AI’s complicated role in scientific discovery
Combine massive data, computing power, and powerful methods to spot patterns (known as neural network), the combination is fast changing scientific landscape. Artificial intelligence is often called artificial technology. These technologies are now helping scientists in many fields, including drug discovery and understanding stars’ evolution.
But this transformation isn’t without its risks. In a recent study, researchers for a drug discovery company said that with only small tweaks, their drug discovery algorithm could generate toxic molecules like the VX nerve agent—and others, unknown to science, that could be even more deadly. “We have spent decades using computers and AI to improve human health—not to degrade it,” the researchers wrote. “We were naive in thinking about the potential misuse of our trade.”
DeepMind claims that it considered all the possible risks before releasing AlphaFold to the public. The company said it did so after consulting more than 30 security and bioethics experts. “The assessment came back saying that [with] this release, the benefits far outweigh any risks,” Hassabis, DeepMind’s CEO, told TIME at a briefing with reporters on Tuesday.
Hassabis added that DeepMind had made some adjustments in response to the risk assessment, to be “careful” with the structure of viral proteins. Later, a spokesperson for DeepMind clarified that viruses had been exempted from AlphaFold due to technical issues and that experts agreed that AlphaFold wouldn’t significantly lower the barriers of entry that could cause harm with proteins.
Ewan Birney (director of European Bioinformatics Institute), who collaborated with DeepMind in the research, said that the risks associated making it easy for anyone to identify the 3D structure a protein’s 3-D structure are much lower than those of giving anybody access to an algorithm to discover drugs. The same technology that is available to the public could prove to be an asset to efforts to develop antidotes and vaccines. “I think, like all risks, you have to think about the balance here and the positive side,” Birney told reporters Tuesday. “The accumulation of human knowledge is just a massive benefit. The entities that could pose a risk are unlikely to be many. So I think we are comfortable.”

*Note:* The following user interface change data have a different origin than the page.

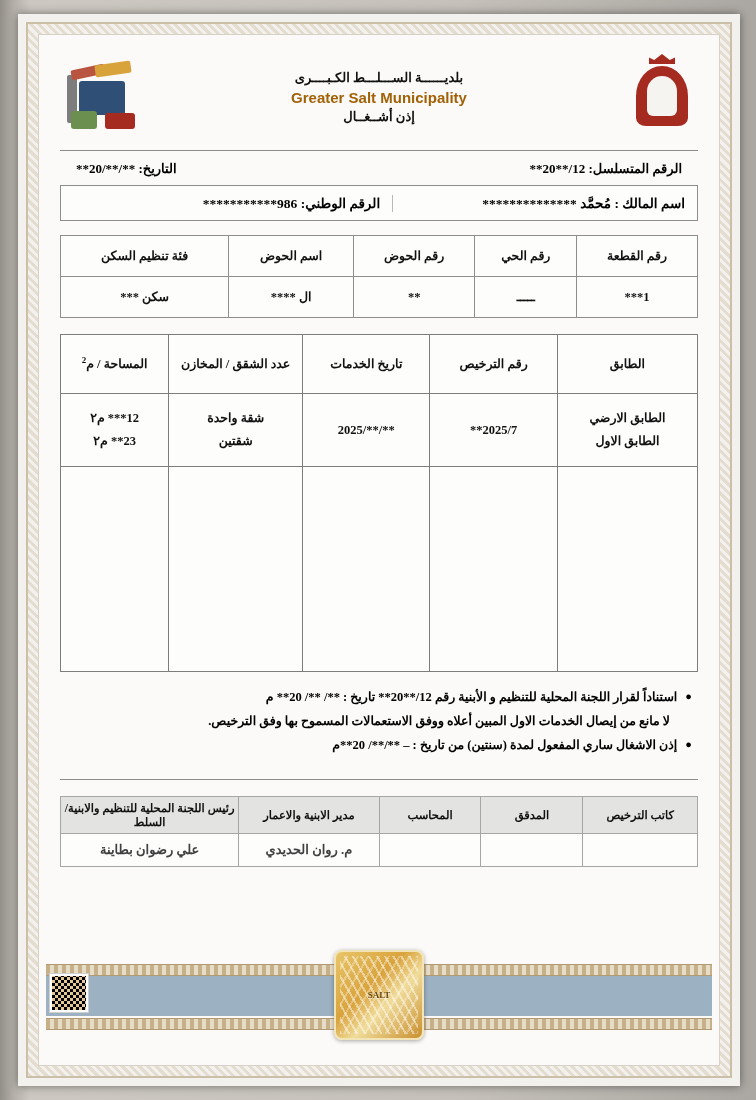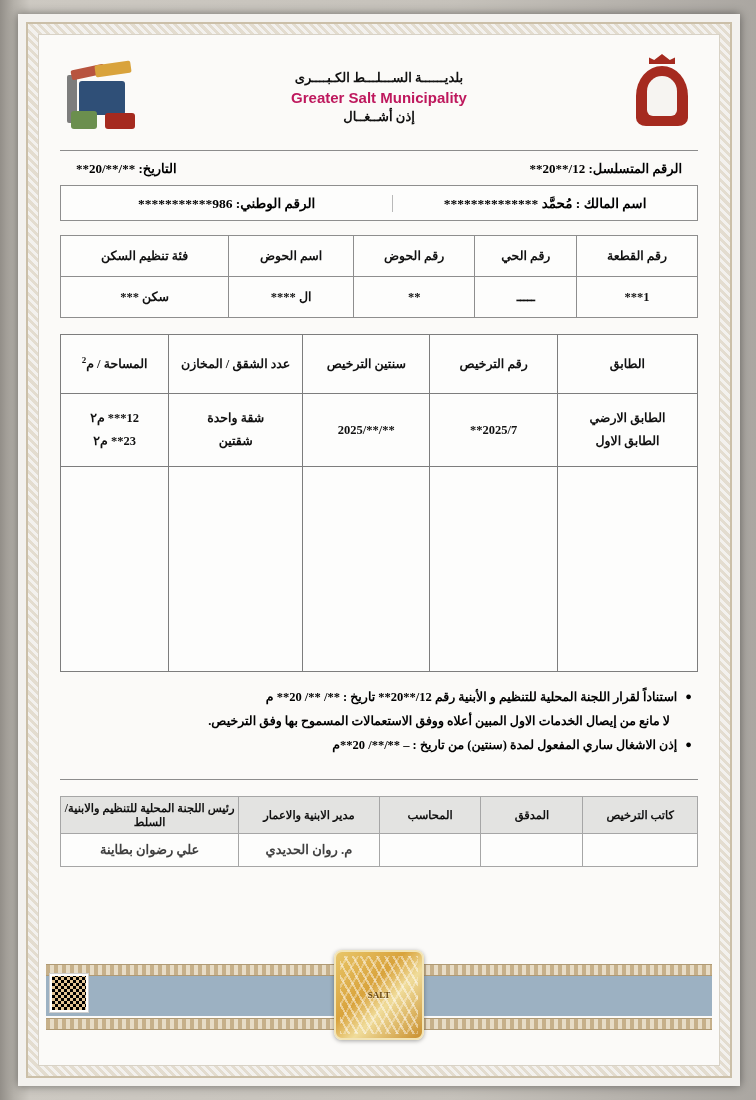--- a/index.html
+++ b/index.html
@@ -77,7 +77,7 @@
   .t-en {
     font-size: 15px;
     font-weight: bold;
-    color: #be185d;
+    color: #a16207;
     margin-top: 3px;
     font-family: "Liberation Sans", sans-serif;
   }

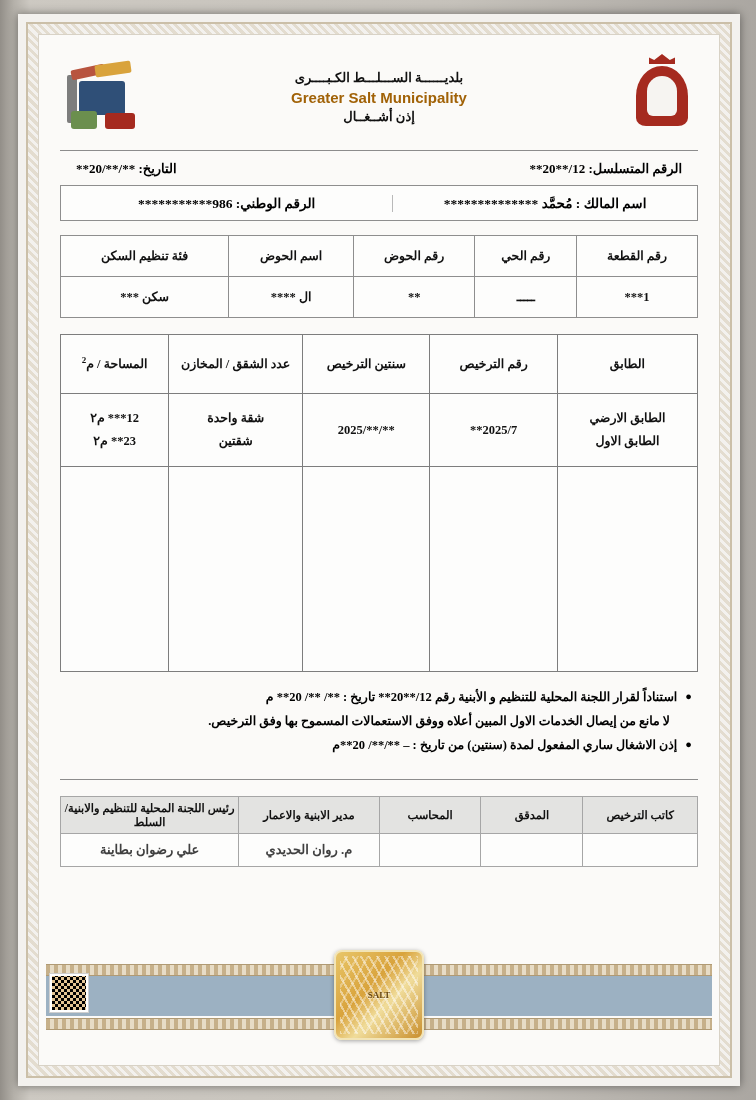--- a/index.html
+++ b/index.html
@@ -129,7 +129,6 @@
   .owner-box .cell {
     padding: 0 12px;
     white-space: nowrap;
-    text-align: center;
   }
   .owner-box .c-name { width: 44%; }
   .owner-box .c-nat  { flex: 1; border-right: 1px solid #b9b9b9; }

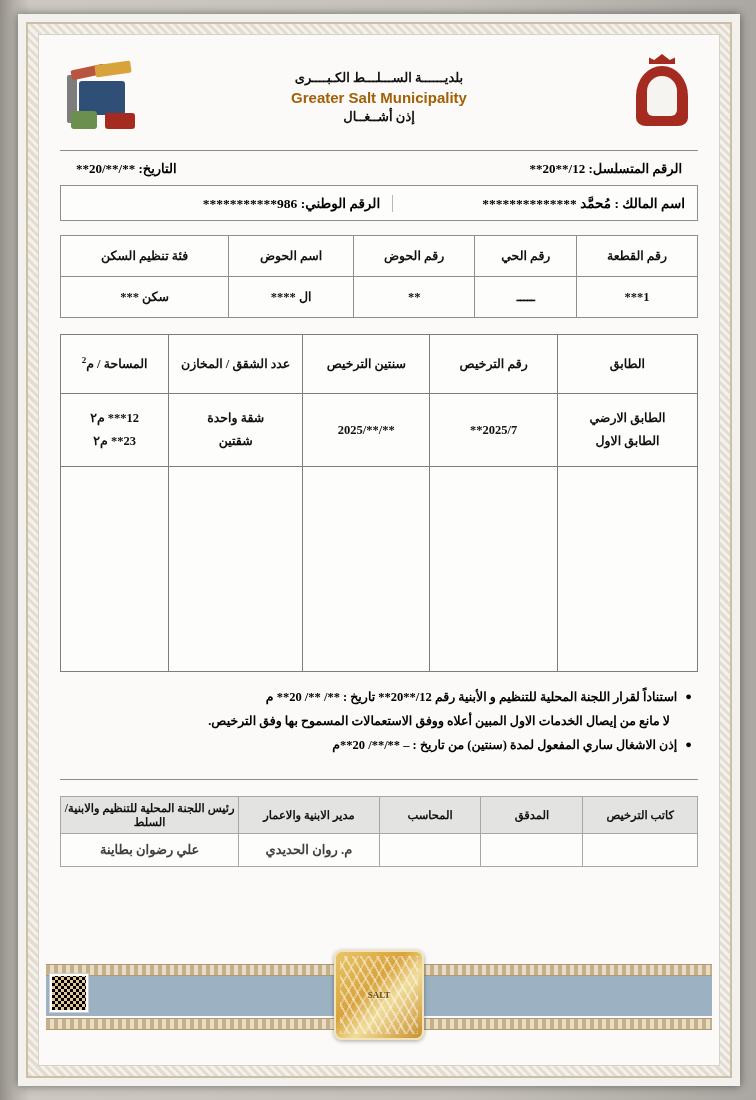--- a/index.html
+++ b/index.html
@@ -417,7 +417,7 @@
           <tr>
             <th style="width:22%">الطابق</th>
             <th style="width:20%">رقم الترخيص</th>
-            <th style="width:20%">سنتين  الترخيص</th>
+            <th style="width:20%">تاريخ  الخدمات</th>
             <th style="width:21%">عدد الشقق / المخازن</th>
             <th style="width:17%">المساحة / م<span class="sup">2</span></th>
           </tr>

DeepMind admits, however that there are potential risks to the project. DeepMind acknowledges that artificial intelligence research is characterized by an open culture. Researchers at different labs share their results and source code publicly. On Tuesday, Hassabis said to reporters that machine learning is making greater progress in other areas that could be more risky. This openness may have to change. “Future [systems], if they do carry risks, the whole community would need to consider different ways of giving access to that system—not necessarily open sourcing everything—because that could enable bad actors,” Hassabis said.
“Open-sourcing isn’t some sort of panacea,” Hassabis added. “It’s great when you can do it. But there are often cases where the risks may be too great.”